From the data such as given by Table 5, a fringe map can be drawn in order to provide theoretical model of the deformation to achieve. For the case of the COS grating 1, this reference map at λ_HeNe=632.8nm is displayed by Figure 9. The F_a,k and F_c,k forces such as given by Table 6 have been generated to the MDM by use of a dynamometric wrench. The forces are applied to 9 differential screws that provide 100μm displacement for a 2π rotation. The 3 remaining points at r = a and θ = 0, ±2π/3 are not actuated but provide the reference plane of the deformation. In the case of COS grating #1, the obtained MDM shape at λ_HeNe is displayed by Figure 9.

Fig. 9

Full aperture He-Ne interferograms (80 mm) of MDM #1 tuned as optical path compensator for the holographic recording of the COS grating #1 (3800 l/mm). The three modes Coma 3, Tri 5 and Astm 5 have been coadded by generating forces F_a,k and F_c,k such as given by Table 6. [Up] Obtained shape, [Down] Theoretical shape.
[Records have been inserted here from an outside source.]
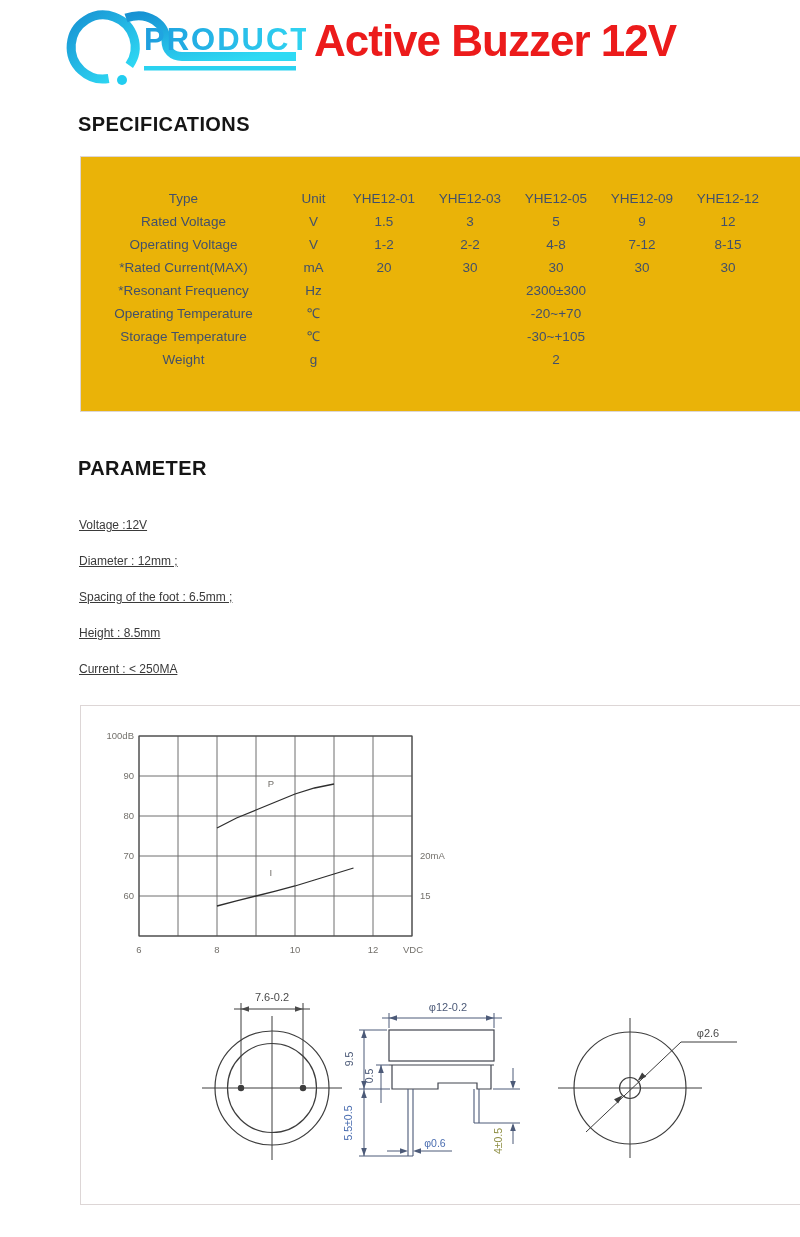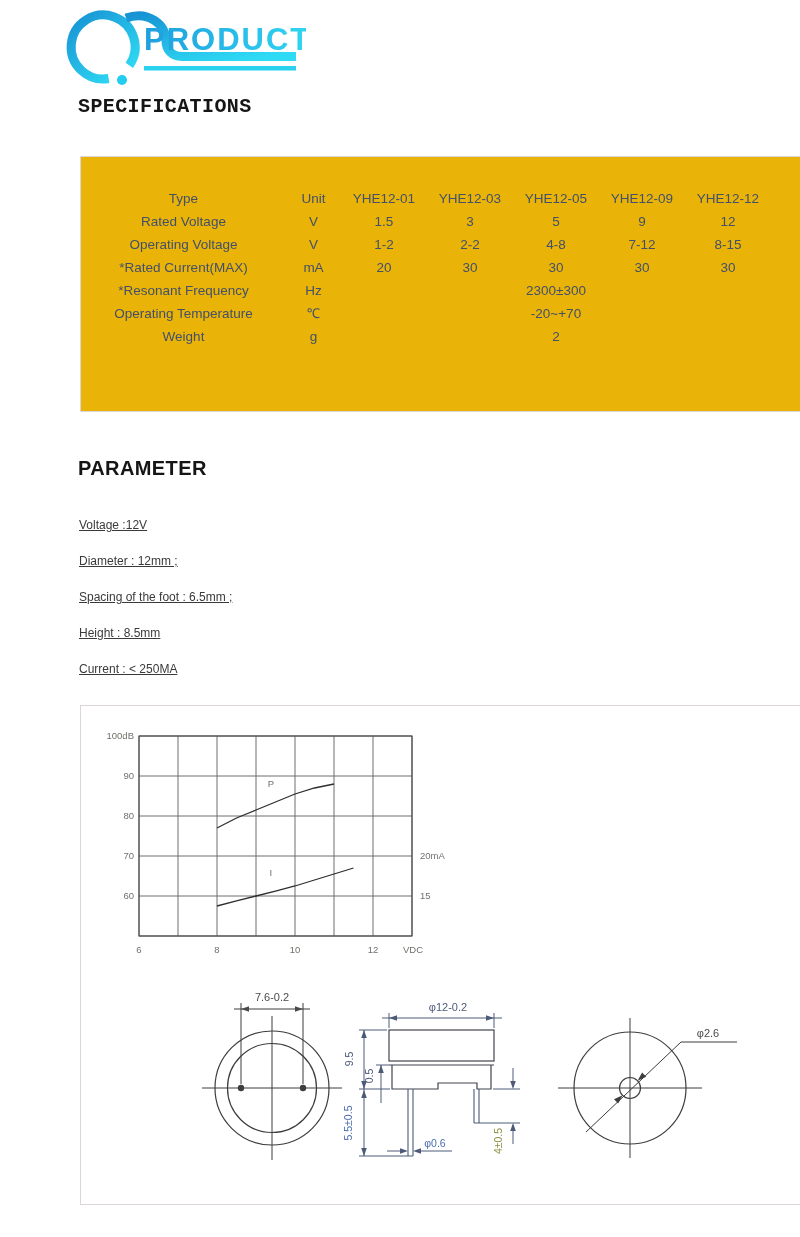--- a/index.html
+++ b/index.html
@@ -66,6 +66,7 @@
     <text x="88" y="45" fill="url(#lgt)">PRODUCT</text>
   </svg>
 
+  <div class="title">Active Buzzer 12V</div>
 
   <h2 class="sec-heading" id="spec-heading">SPECIFICATIONS</h2>
 

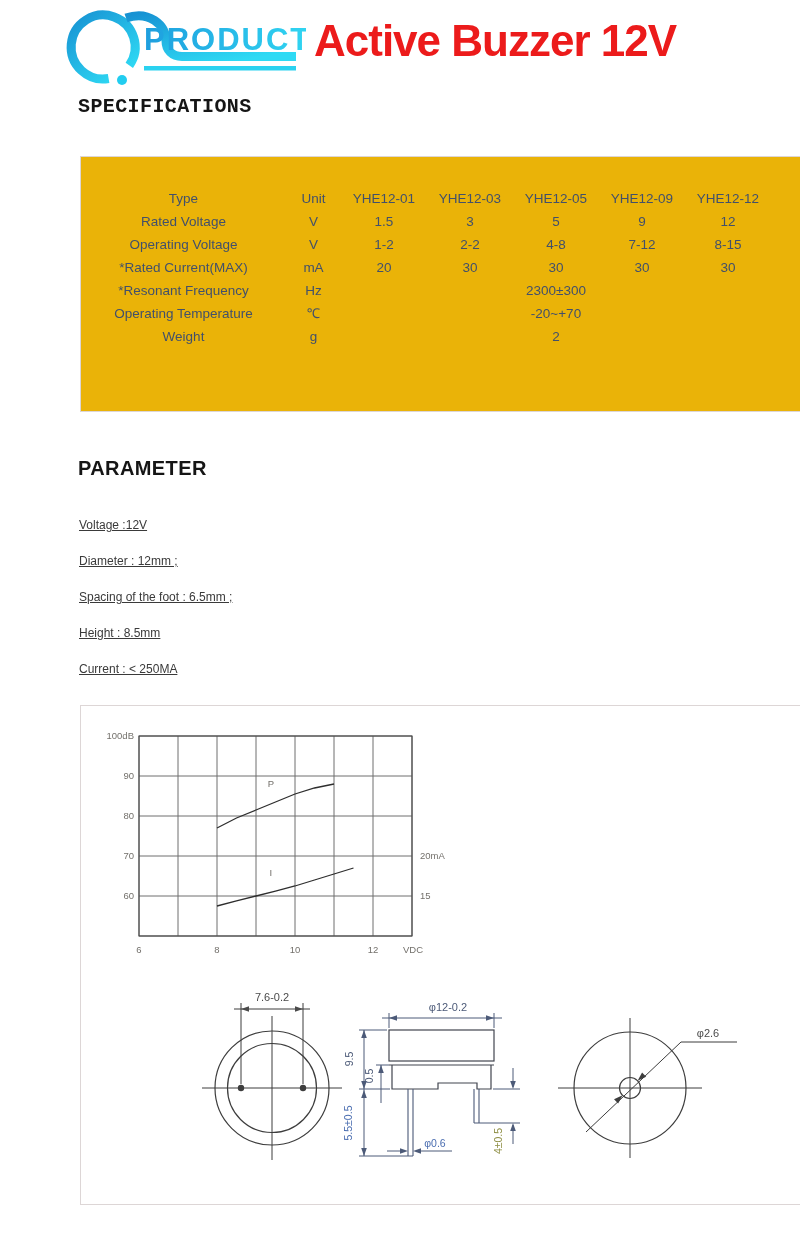--- a/index.html
+++ b/index.html
@@ -14,7 +14,7 @@
            letter-spacing:-1px; color:var(--title_red); white-space:nowrap; }
 
   .sec-heading { position:absolute; font-size:20px; font-weight:bold; color:var(--heading_text); letter-spacing:.4px; }
-  #spec-heading { left:36px; top:95px;font-family:Liberation Mono, monospace; }
+  #spec-heading { left:36px; top:113px; }
   #param-heading { left:36px; top:457px; }
 
   .spec-box { position:absolute; left:38px; top:156px; width:728px; height:256px;

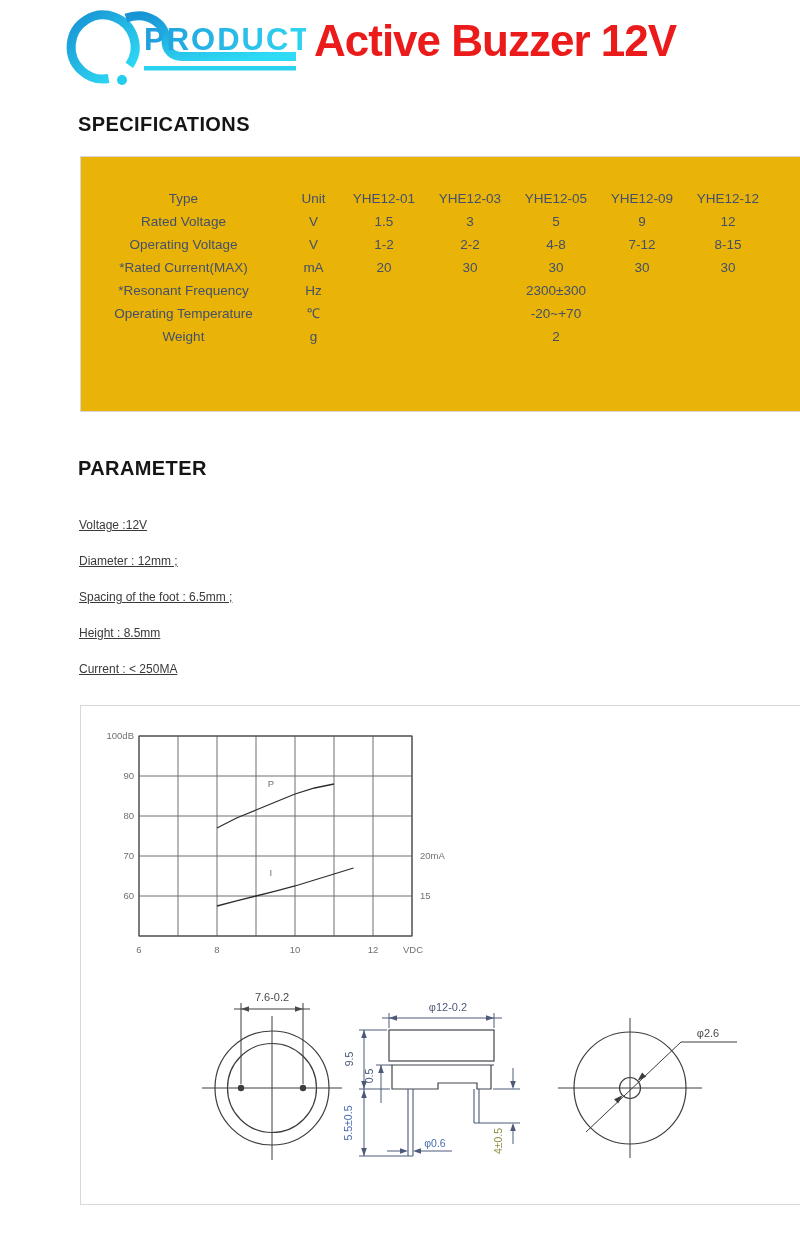--- a/index.html
+++ b/index.html
@@ -129,6 +129,11 @@
             <td class="lbl">Operating Temperature</td>
             <td>℃</td>
             <td colspan="5" class="merged">-20~+70</td>
+          </tr>
+          <tr>
+            <td class="lbl">Storage Temperature</td>
+            <td>℃</td>
+            <td colspan="5" class="merged">-30~+105</td>
           </tr>
           <tr>
             <td class="lbl">Weight</td>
A 80 mm circular aperture of COS gratings - which is larger than the 73.2×68.8 mm² area lighten up by the f/24 HST incident beam for i=20° - corresponds to a recording beam at the MDM of 42.9×53.3 mm² for gratings #1, and little smaller for #2 and #3. On this MDM recording area, the PtV deviation of the interferogram is better than 0.2 λ_HeNe. This can be partly checked by the reader in making a convenient scaled up transparent from the synthetic interfereogram.

7.

Conclusion

Although the deflexure of a concave or convex MDM will not be exactly identical to the present case of plane MDMs, the analysis remains valid for curved optical surfaces up to f/4 or f/3. The elasticity design is very similar to that of active Cassegrain mirrors in vitroceram glass already developped at LOOM, since using a two-zone rigidity design of the vase form. The outer ring provides the respect of Saint Venant’s principle by avoiding slope discontinuities of the shear component that would be caused at the optical surface by ponctual force applications. The linked arms provide the most accurate distribution of the tangential deformations with a minimum of actuators. In addition to the particular case for A₄₀ which is not used for COS, the generation of two families deformation modes A_nm has been found. The first family of solutions is given by m=n i.e. A₂₂, A₃₃,… modes and the second by m=n−2 i.e. A₂₀, A₃₁,… modes. We have named these active optics polynomials Clebsch-Zernike modes.

Plane and 6-arm MDMs designed as aberration path compensators provide easily the first six Clebsch- Zernike modes A₂₀, A₄₀, A₃₁, A₂₂, A₄₂ and A₃₃. As presently shown and compared to the state of the art, our active optics method provides very effective 2D gains in resolution and sensitivity :

Plane MDMs are useful for developing a new and universal method of producing high order corrected gratings by holographic recording. They will certainly bring a milestone to the constructing technology of holographic gratings. The MDM #1 has been cordially made available to the COS team and Jobin Yvon Corp. At the moment, COS is expected to be mounted on the HST in 2003.